Habt ihr zusätzlich noch Quickpolls aus der Zeit? Der Nforce2 war ein tolles Stück Technik und der Nforce1 schon sehr solide, aber in meiner -zugegebenermaßen eingeschränkten,- forengeprägten Perspektive konnte Nvidia nur langsam an Bedeutung zulegen, weil der Nforce 1 einfach ZU und der Nforce2 immer noch ziemlich teuer war.
Und das sich die Asrock 4Core-DualSATA großer Beliebtheit erfreute, kann man nun echt nicht abstreiten.

Desweiteren: Wenn Via in der Leserwahl 2001, also NACH bekanntwerden des Southbridgebugs, 90% der Stimmen abräumen konnte, dann spricht das wohl eher dagegen, dass der Bug die Akzeptanz bei PCGH-Lesern deutlich geschwächt hätte, oder? 

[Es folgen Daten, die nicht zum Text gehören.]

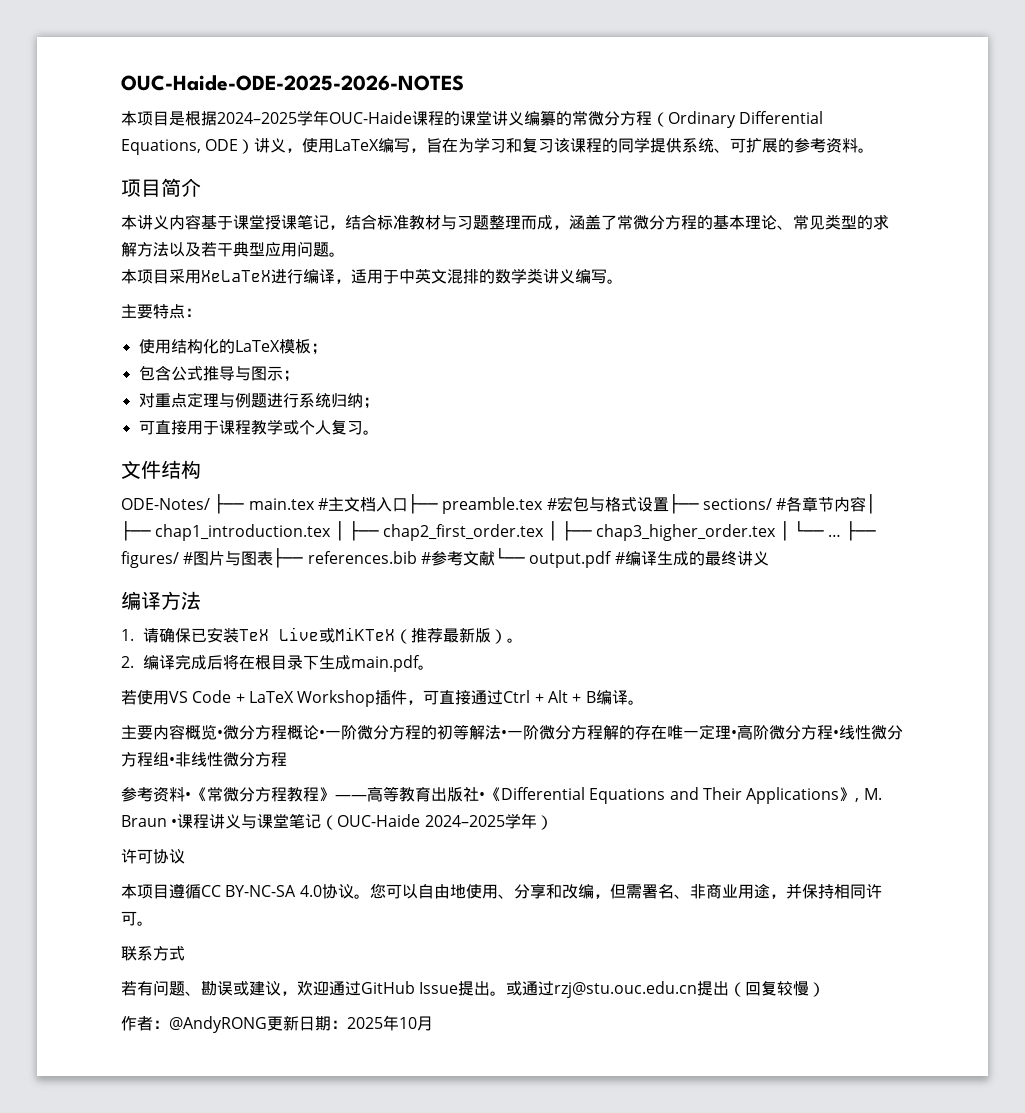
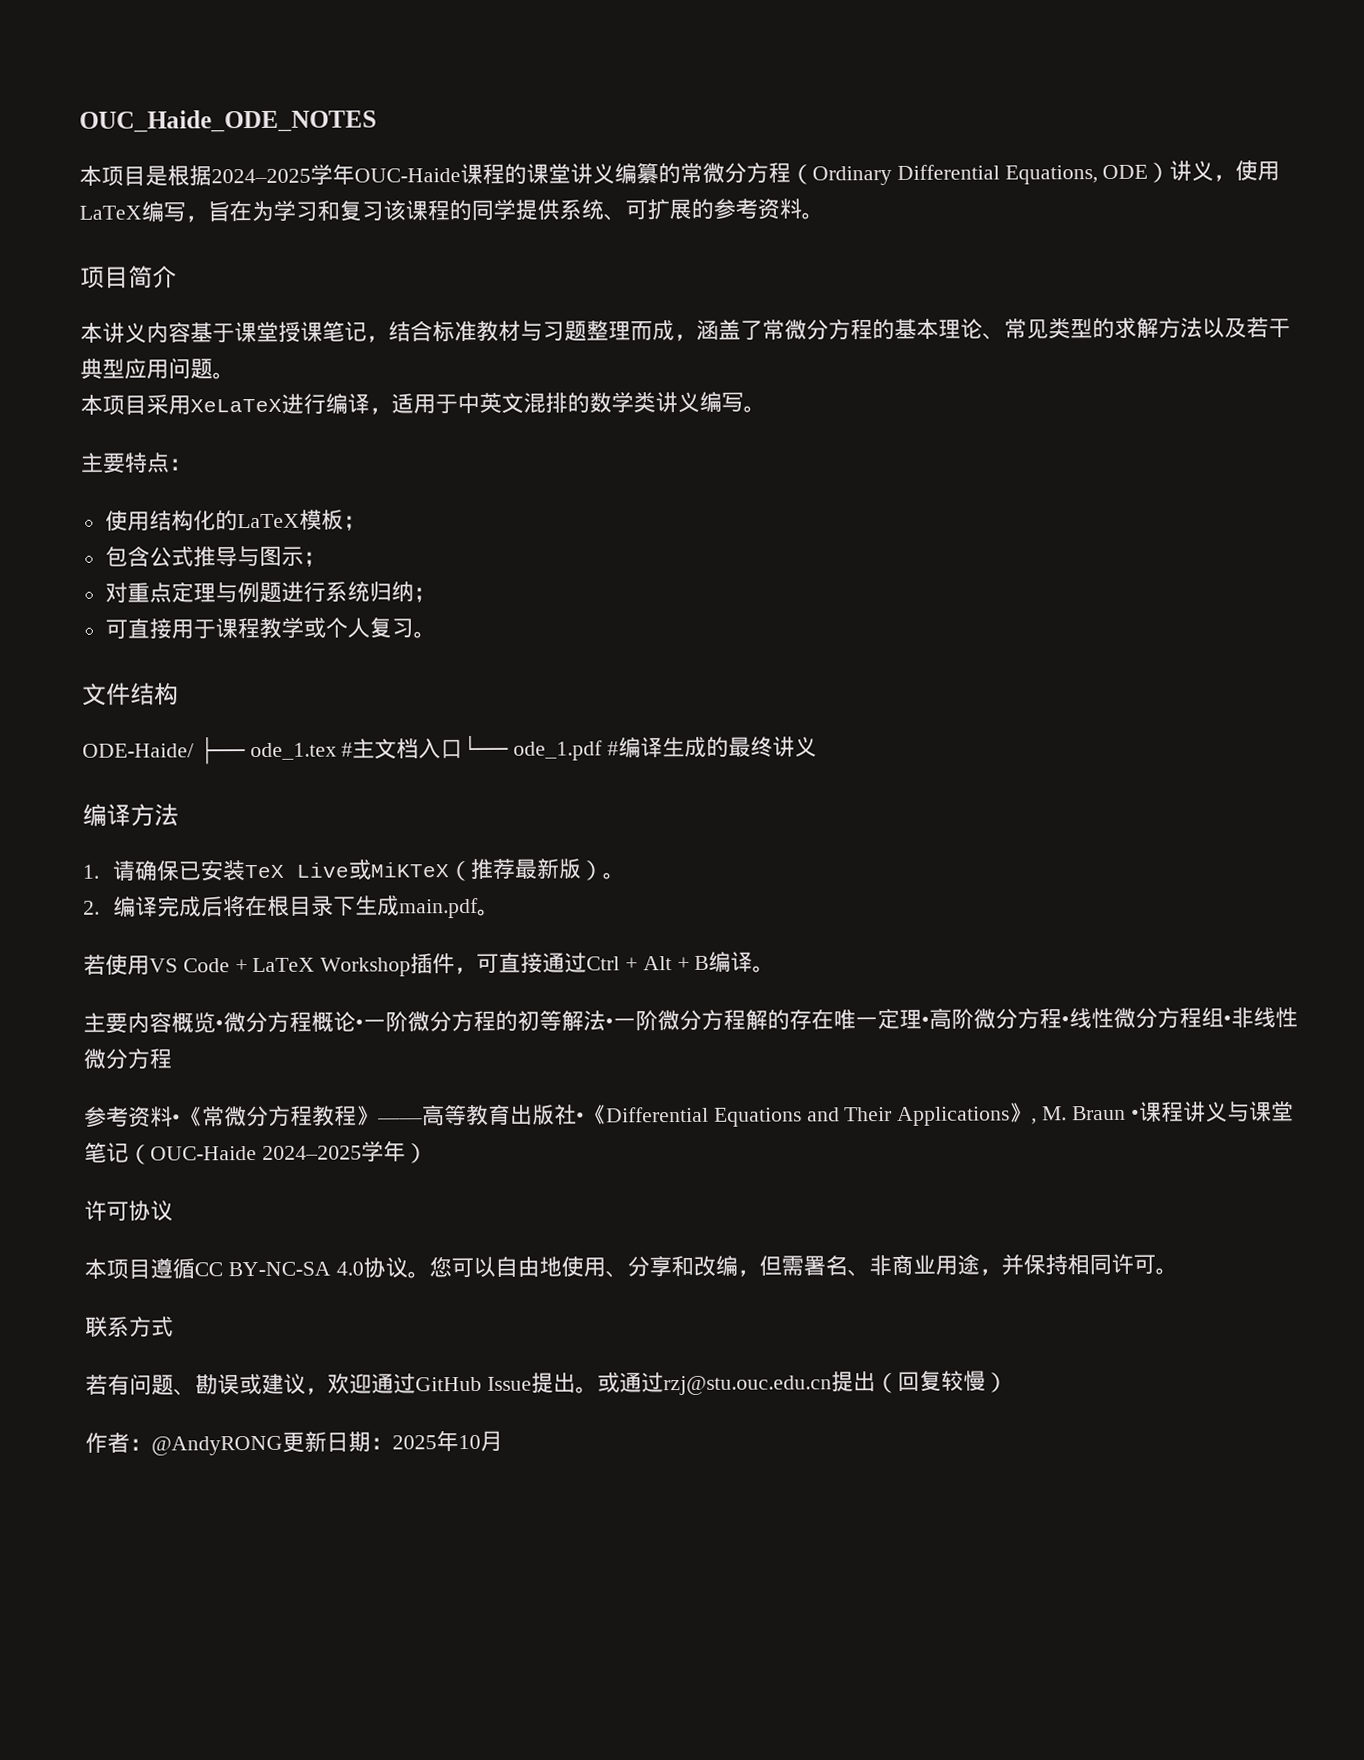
- OUC-Haide-ODE-2025-2026-NOTES
+ OUC_Haide_ODE_NOTES
- ODE-Notes/ ├── main.tex #主文档入口├── preamble.tex #宏包与格式设置├── sections/ #各章节内容│ ├── chap1_introduction.tex │ ├── chap2_first_order.tex │ ├── chap3_higher_order.tex │ └── … ├── figures/ #图片与图表├── references.bib #参考文献└── output.pdf #编译生成的最终讲义
+ ODE-Haide/ ├── ode_1.tex #主文档入口└── ode_1.pdf #编译生成的最终讲义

> Hier ist von 6 Prozent Aufallrate die Rede:Spotlight on IBM Deathstar Again - Neoseeker News Article​Hier von 600 bis 800 Festplatten *pro Tag* bei *einem* Kunden:Users Complain About IBM's Crashing Drives - PCWorld​Hier von 50 Prozent:Hitachi Deskstar - Wikipedia, the free encyclopedia​Ich finde, das IST viel.



Missverständniss:
Ich sage nicht, dass nicht viele Exemplare ausgefallen sind. Ich sage, dass nicht viele Modelle ausgefallen sind. Es wird oft so dargestellt und auch in eurem Artikel entsteht der Eindruck, als hätte IBM grundsätzlich nur Schrott gebaut. Dabei beschränkte sich die erhöhte Ausfallrate iirc auf eine einzige, fehlkonstruierte Baureihe (ausgerechnet die neueste, beste,blabla). Auf der waren Daten dann natürlich nur sicher, wenn man sie mit Edding draufgeschrieben hat und IBM hat sich nie wieder erholt - aber es war eben eine Fehlkonstruktion, keine allgemein schlechte Qualität. Selbst in den kritischen Jahren konnte man alle anderen IBM-Festplatten ohne besondere bedenken kaufen. (mein Vater hat z.b. bis heute ne 2001er IBM im Einsatz. Meine 2004er Samsung werden diese Lebensdauer höchstens zur Hälfte schaffen)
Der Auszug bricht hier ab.